“Someone else’ll have to catch them,” I said. “They don’t like me.”
“They don’t know you. You haven’t been home in ten years,” Alice pointed out.
“Crows can live up to twenty years.”
“Sure, it’s about you, then,” Alice said with a roll of her eyes.
“That’s not what I meant,” I snapped as I passed the will back to Karen. She tucked it neatly into a manila folder, where the receipt and a few other pieces of paper resided.
“We’ll figure Xavier’s funeral arrangements out tomorrow,” Mom assured us, clapping her hands together to dismiss everyone for the evening, before Alice and I could get into a fight. “That’s enough for one day, I think.”
After everyone had left, Carver, Alice (steadfastly ignoring me), and I went around the house and turned off the lights in every room. It was second nature to us at this point, even if I hadn’t been around for ten years. Carver took the back rooms, I took the left, Alice took the right. We checked the windows to make sure they were closed; we locked the doors.
I would be lying if I said I wasn’t looking for Dad as I did.
Though I was about as subtle as an elephant, apparently.
“If you want to see him, he’s just down the hall, you know,” Alice said, breaking our silent fight. She hugged herself tightly, pulling her sweater sleeves over her hands again. “Third freezer on the left. The one with the shaky handle.”
I closed the door to the second parlor room behind me, and my cheeks burned with embarrassment. I was glad that most of the lights were off, so hopefully she couldn’t see them. “I wasn’t looking.”
“You were. For his ghost.”
“Maybe I was,” I admitted.
She pursed her lips and looked away. “Well, I don’t think he’s here.”
“I don’t think so, either,” I admitted.
“Who’s not here?” Carver asked, stomping loudly out of Parlor C. He stomped everywhere loudly. It was just what he did. Nicki followed out into the hall behind him, quiet as ever.
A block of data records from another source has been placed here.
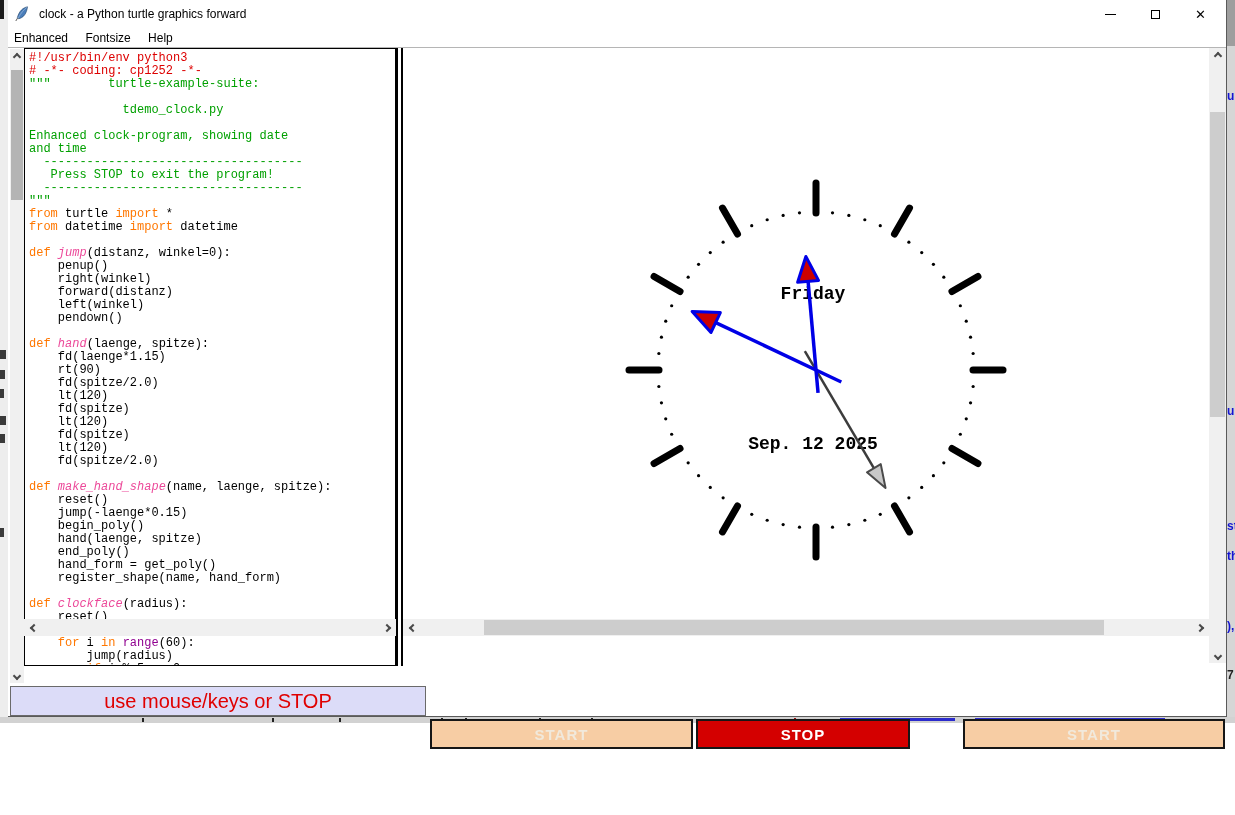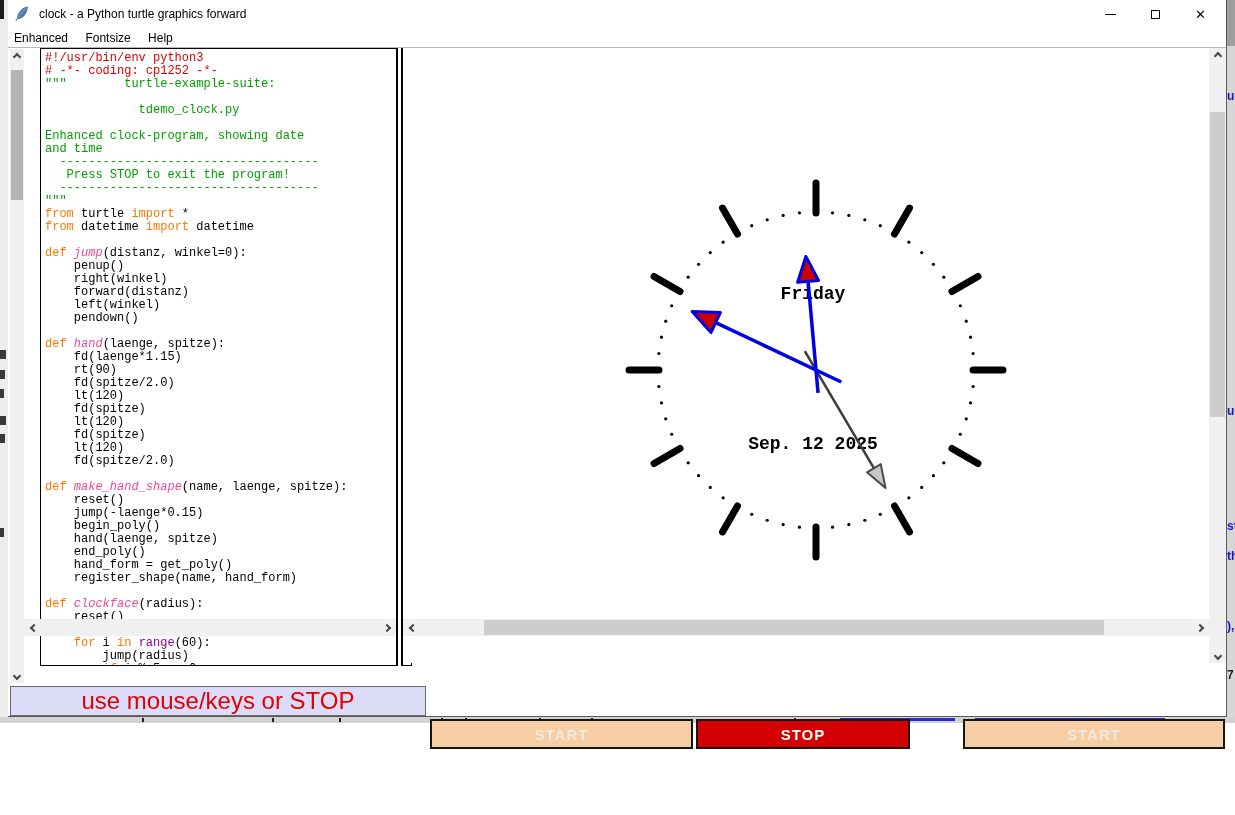--- a/index.html
+++ b/index.html
@@ -37,7 +37,7 @@
   
   .left-vscroll { position:absolute; left:2px; top:49px; width:14px; height:634px; background:#f0f0f0; }
   .left-vscroll .thumb { position:absolute; left:1px; top:21px; width:12px; height:130px; background:#b4b4b4; }
-  .text-area { position:absolute; left:16px; top:48px; width:372px; height:618px; background:#ffffff; border:1px solid #000; overflow:hidden;margin-left:16px; }
+  .text-area { position:absolute; left:16px; top:48px; width:372px; height:618px; background:#ffffff; border:1px solid #000; overflow:hidden; }
   .code { padding:3px 0 0 4px; font-family:"Liberation Mono", monospace; font-size:12px; line-height:13px; white-space:pre; }
   .code-line { height:13px; }
   .tk-c { color:#dd0000; } .tk-s { color:#00a000; } .tk-k { color:#ff7700; }

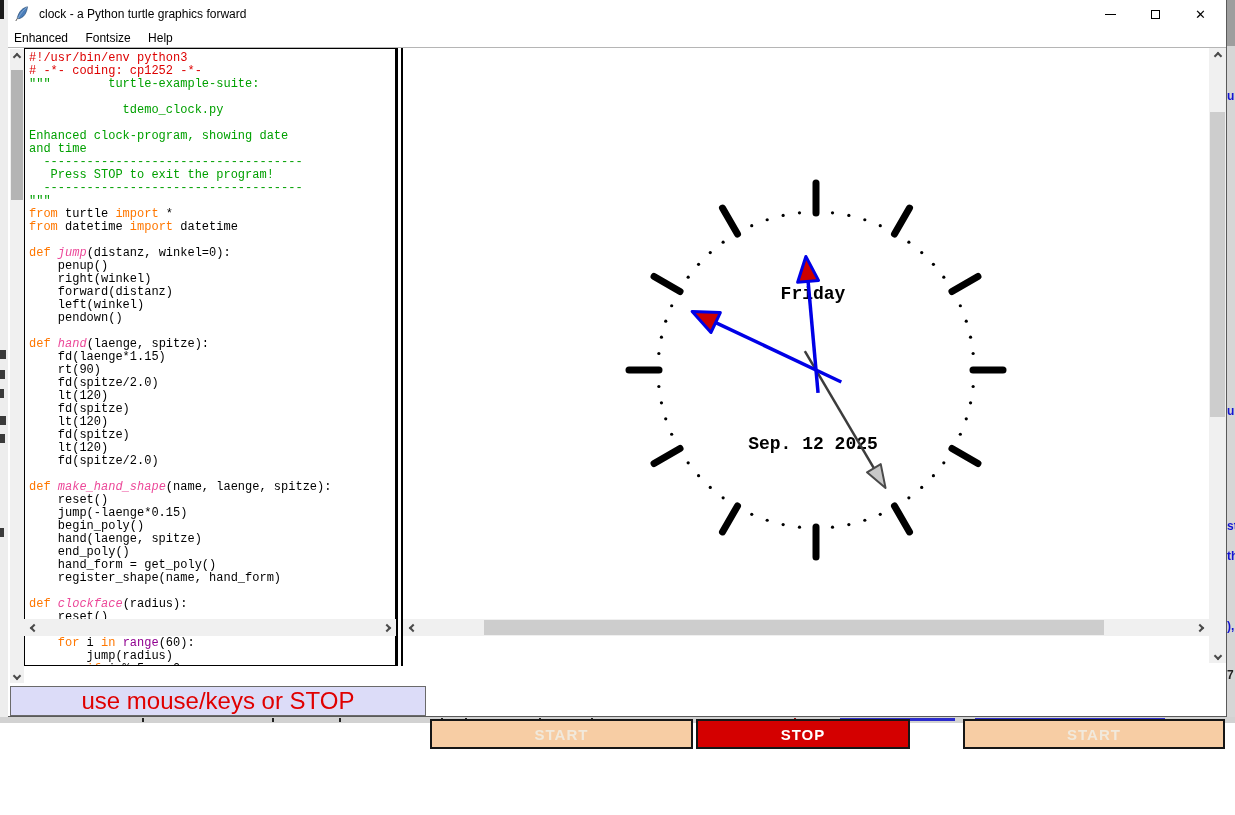--- a/index.html
+++ b/index.html
@@ -63,7 +63,7 @@
   .sb-top { top:0; } .sb-bottom { bottom:0; } .sb-left { left:2px; } .sb-right { right:2px; }
 
   
-  .statusbar { position:absolute; left:2px; top:686px; width:416px; height:30px; background:#dcdcf8; border:1px solid #6a6a6a; display:flex; align-items:center; justify-content:center; font-size:24px; color:#e00000; }
+  .statusbar { position:absolute; left:2px; top:686px; width:416px; height:30px; background:#dcdcf8; border:1px solid #6a6a6a; display:flex; align-items:center; justify-content:center; font-size:20px; color:#e00000; }
   .abtn { position:absolute; top:686px; height:30px; border:2px solid #161616; font-size:15px; font-weight:bold; letter-spacing:1px; display:flex; align-items:center; justify-content:center;margin-top:33px; }
   .abtn.start { left:422px; width:263px; background:#f7cda4; color:#f1e9dc; }
   .abtn.stop  { left:688px; width:214px; background:#d40000; color:#ffffff; }

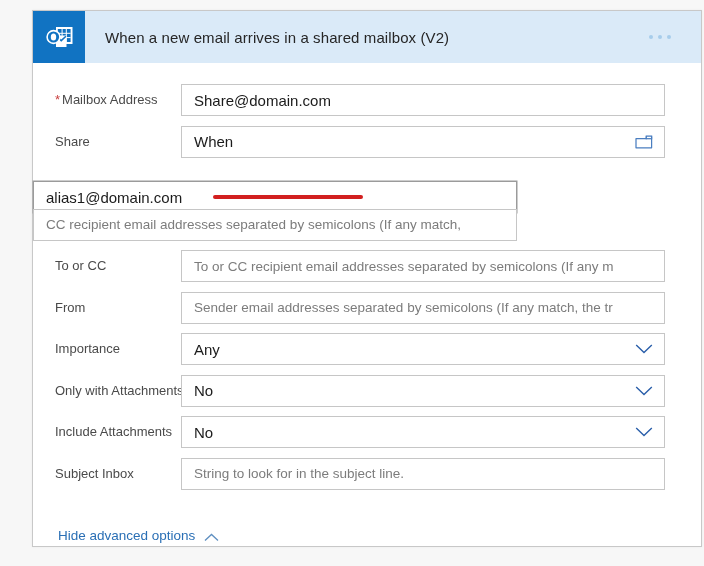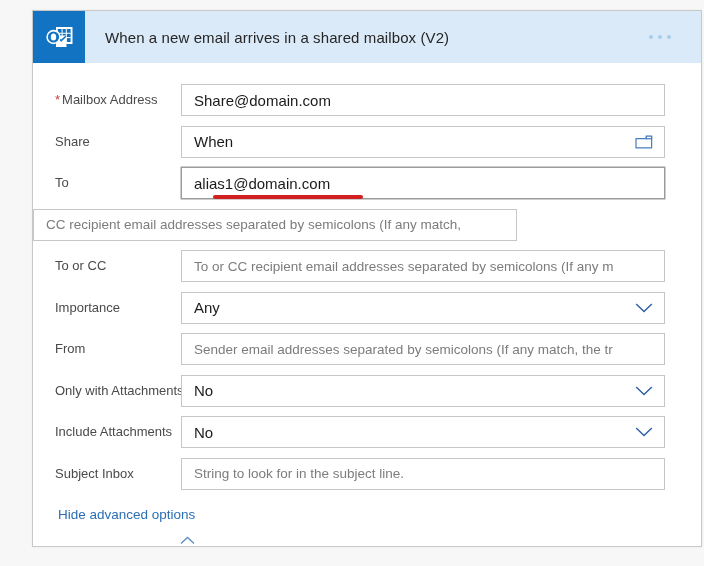--- a/index.html
+++ b/index.html
@@ -215,7 +215,6 @@
         </div>
       </div>
       <div class="field-row">
-        <div class="field-label"><span>To</span></div>
         <div class="field-control focused">
           <span class="field-value">alias1@domain.com</span>
         </div>

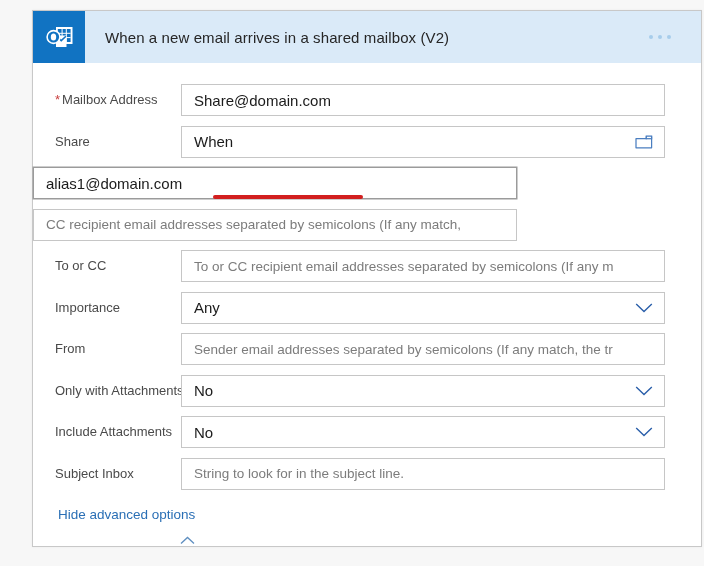--- a/index.html
+++ b/index.html
@@ -112,6 +112,7 @@
   .field-control.focused {
     border-color: #9b9b9b;
     box-shadow: 0 0 0 0.5px #9b9b9b;
+    margin-top: 14px;
   }
   .field-value {
     font-size: 15px;

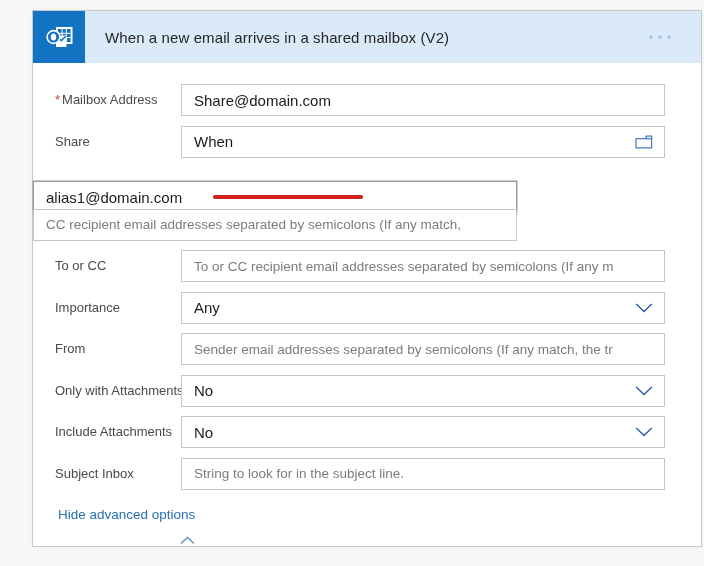--- a/index.html
+++ b/index.html
@@ -232,6 +232,12 @@
         </div>
       </div>
       <div class="field-row">
+        <div class="field-label"><span>From</span></div>
+        <div class="field-control">
+          <span class="field-placeholder">Sender email addresses separated by semicolons (If any match, the tr</span>
+        </div>
+      </div>
+      <div class="field-row">
         <div class="field-label"><span>Importance</span></div>
         <div class="field-control">
           <span class="field-value">Any</span>
@@ -240,12 +246,6 @@
               <path d="M1.2 1.5 L9 9 L16.8 1.5" fill="none" stroke="#2b5faa" stroke-width="1.4"></path>
             </svg>
           </span>
-        </div>
-      </div>
-      <div class="field-row">
-        <div class="field-label"><span>From</span></div>
-        <div class="field-control">
-          <span class="field-placeholder">Sender email addresses separated by semicolons (If any match, the tr</span>
         </div>
       </div>
       <div class="field-row">

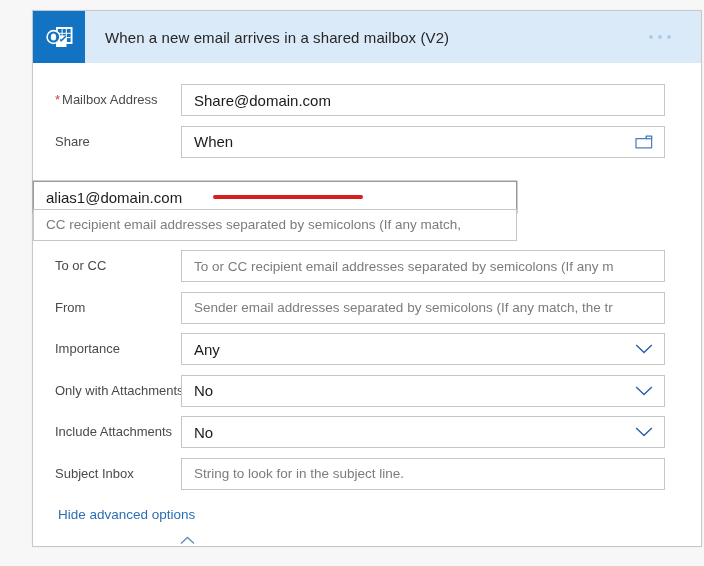--- a/index.html
+++ b/index.html
@@ -151,12 +151,11 @@
   
   #advanced-options-toggle {
     display: inline-flex;
-    align-items: flex-end;
+    align-items: flex-start;
     gap: 9px;
     margin-left: 25px;
-    margin-top: 8px;
+    margin-top: 29px;
     cursor: pointer;
-    flex-direction: column;
   }
   #advanced-options-label {
     font-size: 13.5px;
It always struck me how different Carver and Nicki were—like a square peg and a round hole—but I guess they were like pieces in a puzzle. They found grooves where the other person fit, and that’s how they worked.
“No one. Everything’s locked up on my end,” Alice said, and left for the foyer, where Mom was putting on her boots and coat.
My brother gave me a sidelong look, and put his hands in his pockets.
“Don’t worry about it,” I sighed, and finished my rounds. I did pass the door to the basement—the mortuary—where we stored the bodies in cold fridges until it was time to prep them for burial. Those set for cremation went to a crematorium the next town over. The basement door was like any other, though the handle was different—a pull latch with a hard dead bolt.
For old times’ sake, I checked the dead bolt again. Locked. Probably Alice’s doing.
I hadn’t been down into the prep room in ages. I hated the smell of it—a mix of disinfectant and formaldehyde, and a distinct undercurrent of something you weren’t really born recognizing. It was a smell you found in the hospital, too, and extended care homes.
There’s a certain smell to death.
You didn’t really recognize it at first, but the longer you existed in those spaces, the more acquainted with it you became. I didn’t realize death had a smell until we moved out of this house. I always thought it was what the world smelled like—a little sad and bitter and heavy. On spring mornings, Dad would open up all of the windows, and turn up the radio, blasting Bruce Springsteen, and try to breathe life into the house again, wake up the old wooden floors and the creaky attic beams.